>>>>

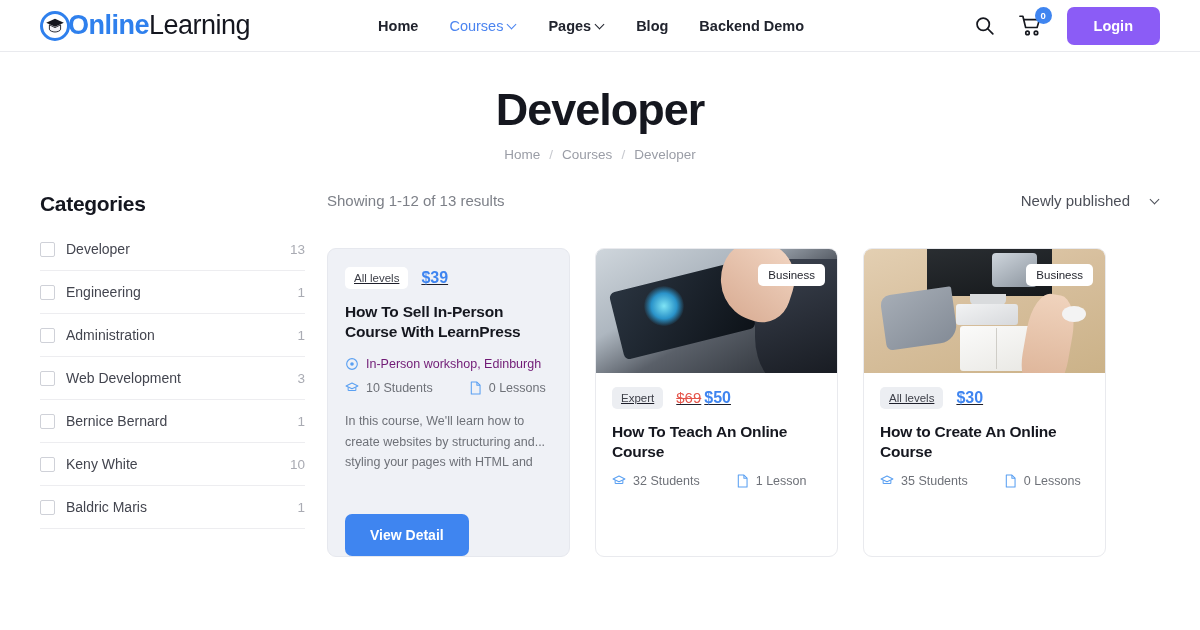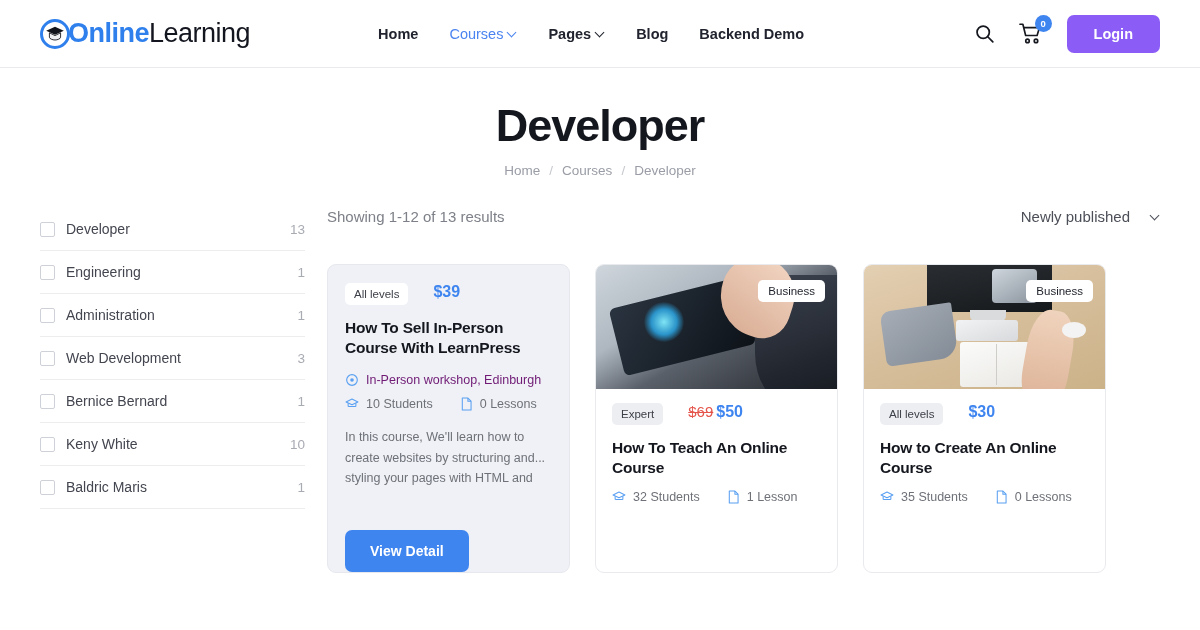--- a/index.html
+++ b/index.html
@@ -13,7 +13,7 @@
 
   
   .header {
-    height: 68px;
+    height: 52px;
     display: flex;
     align-items: center;
     padding: 0 40px;

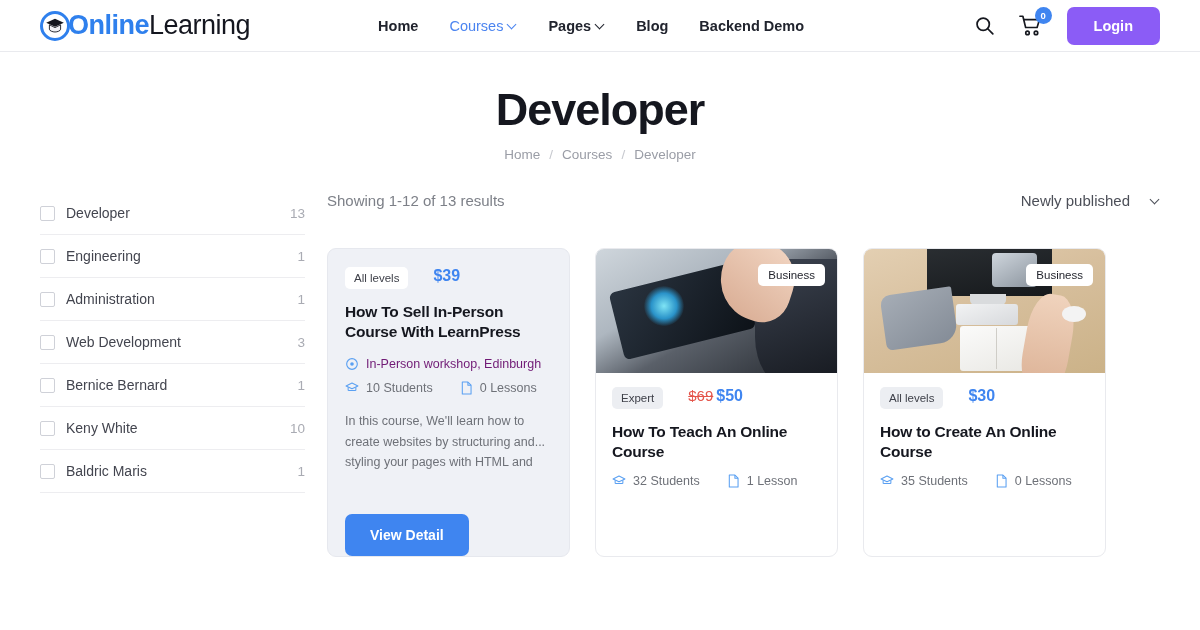--- a/index.html
+++ b/index.html
@@ -288,6 +288,7 @@
 <div class="wrap">
 
   <div class="sidebar">
+    <div class="side-title">Categories</div>
 
     <div class="filter-row">
       <span class="cb"></span>

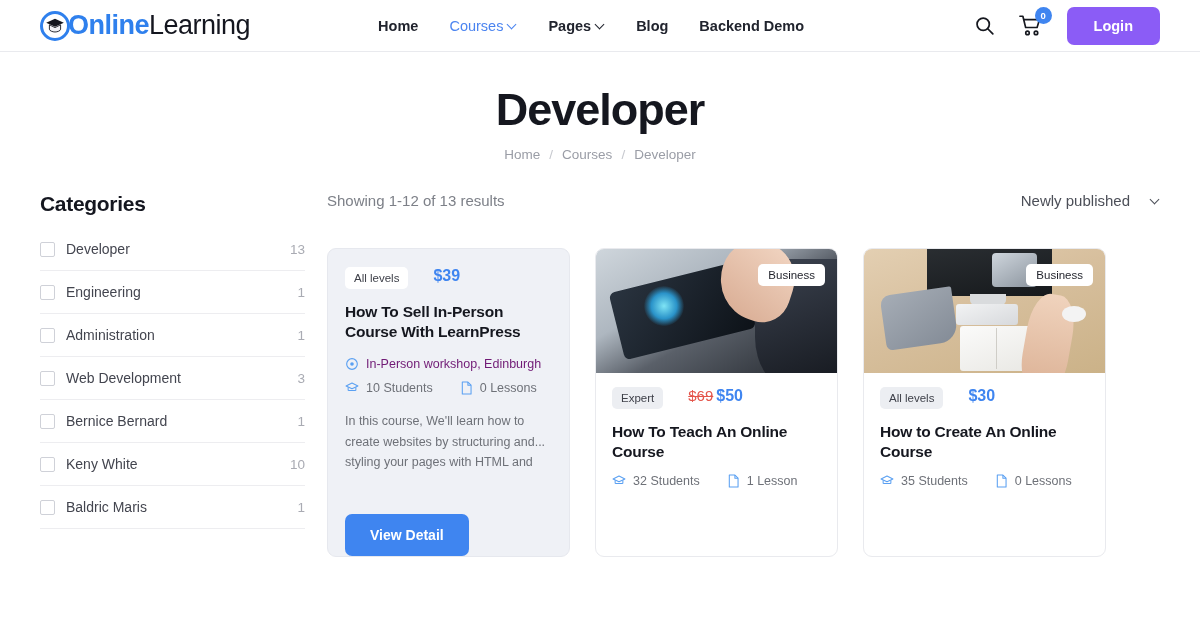--- a/index.html
+++ b/index.html
@@ -187,7 +187,7 @@
   .card-body { padding: 14px 16px 18px 16px; }
   .card.featured .card-body { padding: 18px 17px 0 17px; }
 
-  .meta-top { display: flex; align-items: flex-start; gap: 25px; margin-bottom: 13px; }
+  .meta-top { display: flex; align-items: center; gap: 13px; margin-bottom: 13px; text-decoration: underline; }
   .level-badge {
     font-size: 11.5px; color: #3e4049;
     background: #eceef2; border-radius: 5px;

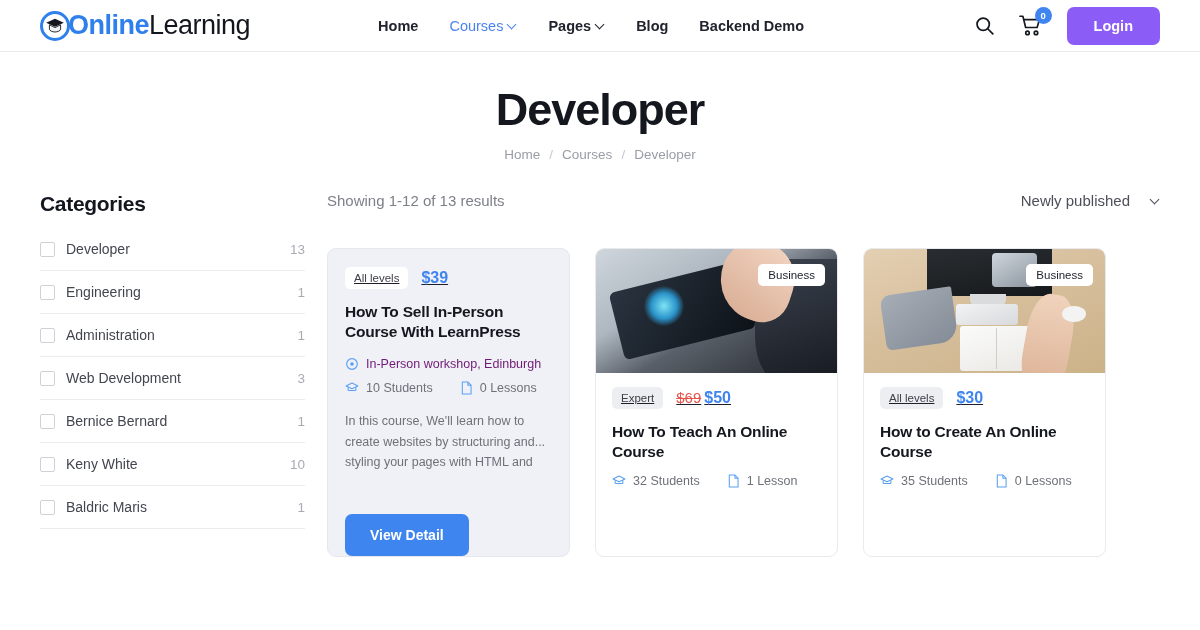--- a/index.html
+++ b/index.html
@@ -204,7 +204,7 @@
   .card.featured .card-title { margin-bottom: 15px; }
 
   .info-line { display: flex; align-items: center; gap: 7px; font-size: 12.5px; color: #701a75; margin-bottom: 10px; }
-  .info-group { display: flex; align-items: center; gap: 27px; }
+  .info-group { display: flex; align-items: center; gap: 36px; }
   .info-item { display: flex; align-items: center; gap: 7px; font-size: 12.5px; color: #6e7178; }
   .ico { flex: 0 0 auto; display: flex; align-items: center; }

<<<<

** Directions **
Word for word, give again the lines from the line with "-187,7 +187,7 @@" through the end of the records above, with both ends included and the pictures left out.

** Output below **
@@ -187,7 +187,7 @@
   .card-body { padding: 14px 16px 18px 16px; }
   .card.featured .card-body { padding: 18px 17px 0 17px; }
 
-  .meta-top { display: flex; align-items: flex-start; gap: 25px; margin-bottom: 13px; }
+  .meta-top { display: flex; align-items: center; gap: 13px; margin-bottom: 13px; text-decoration: underline; }
   .level-badge {
     font-size: 11.5px; color: #3e4049;
     background: #eceef2; border-radius: 5px;

--- a/index.html
+++ b/index.html
@@ -204,7 +204,7 @@
   .card.featured .card-title { margin-bottom: 15px; }
 
   .info-line { display: flex; align-items: center; gap: 7px; font-size: 12.5px; color: #701a75; margin-bottom: 10px; }
-  .info-group { display: flex; align-items: center; gap: 27px; }
+  .info-group { display: flex; align-items: center; gap: 36px; }
   .info-item { display: flex; align-items: center; gap: 7px; font-size: 12.5px; color: #6e7178; }
   .ico { flex: 0 0 auto; display: flex; align-items: center; }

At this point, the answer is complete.